[lbo-talk] Adam Hanieh, "Canadian Union Takes Important Step against Israeli Apartheid"

Yoshie Furuhashi critical.montages at gmail.com
Fri Jun 2 10:44:26 PDT 2006


On 6/1/06, Angelus Novus <fuerdenkommunismus at yahoo.com> wrote:
>
> --- Yoshie Furuhashi <critical.montages at gmail.com>
> wrote:
> A critical solidarity with
> Israel is almost consensus in the autonomist Antifa
> milieu, for example.

That must be a German thing. I don't see any vogue of "critical solidarity with Israel" in autonomist, libertarian communist, anarchist, etc. milieux elsewhere in Europe or America or Japan (not to mention the rest of the world).


> > <blockquote>"[Theodore] Adorno says that in the 20th
> > century the idea
> > of home has been superseded.

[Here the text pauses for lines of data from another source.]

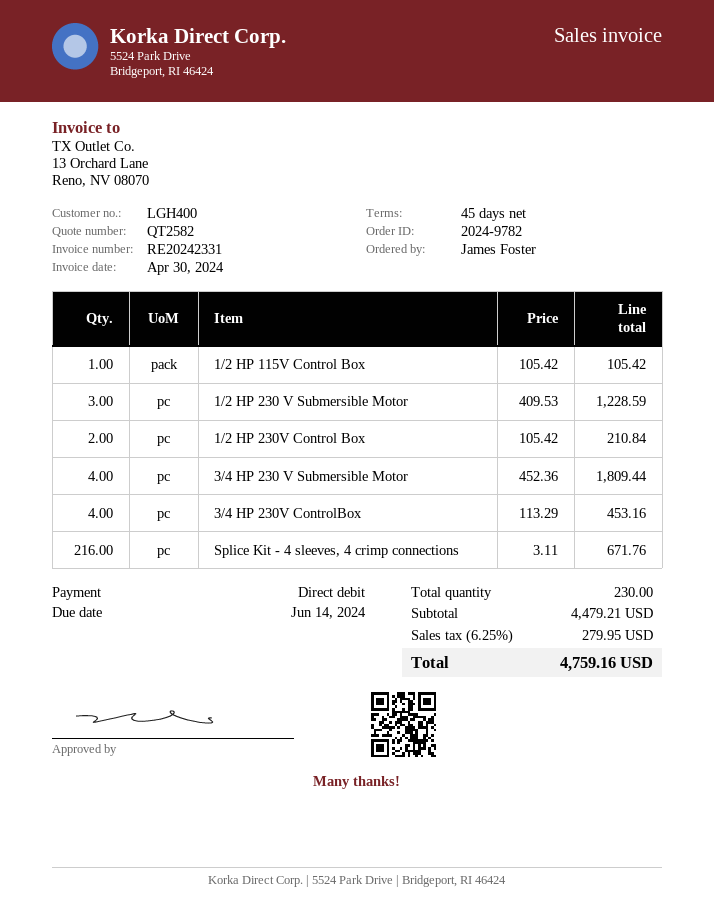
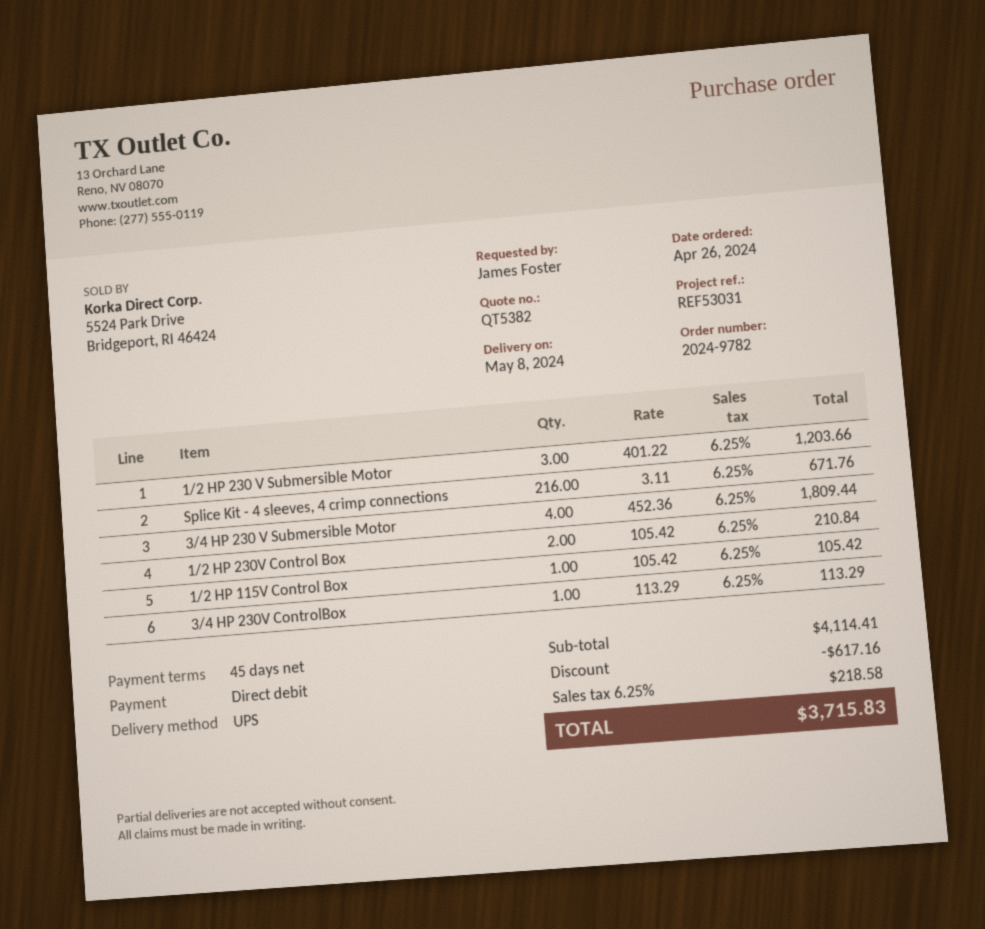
quote number: QT2582 -> QT5382
1/2 HP 230 V Submersible Motor: 3 x 409.53 = 1228.59 -> 3 x 401.22 = 1203.66
3/4 HP 230V ControlBox: 4 x 113.29 = 453.16 -> 1 x 113.29 = 113.29
subtotal: 4479.21 -> 4114.41
discount: none -> 617.16
tax: 6.25% = 279.95 -> 6.25% = 218.58
total: 4759.16 -> 3715.83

I suppose part of my
> > critique of Zionism
> > is that it attaches too much importance to home.
>
> That's cool with me. Why all the noise about a
> Palestinian right of return, then?

When you don't have a right, you don't have an ability to refuse to exercise it either.


> > "Of course. I'm the last Jewish intellectual. You
> > don't know anyone
> > else. All your other Jewish intellectuals are now
> > suburban squires.
>
> It seems to me that Said is just engaging here in the
> sort of Holocaust envy that you've correctly diagnosed
> in other posts.

Before the founding of Israel, Jews were the emblem of statelessness in political and aesthetic consciousness of modernity; today, Palestinians (and Kurds, perhaps to a lesser extent, because they now have a chance to carve a state in northern Iraq) are.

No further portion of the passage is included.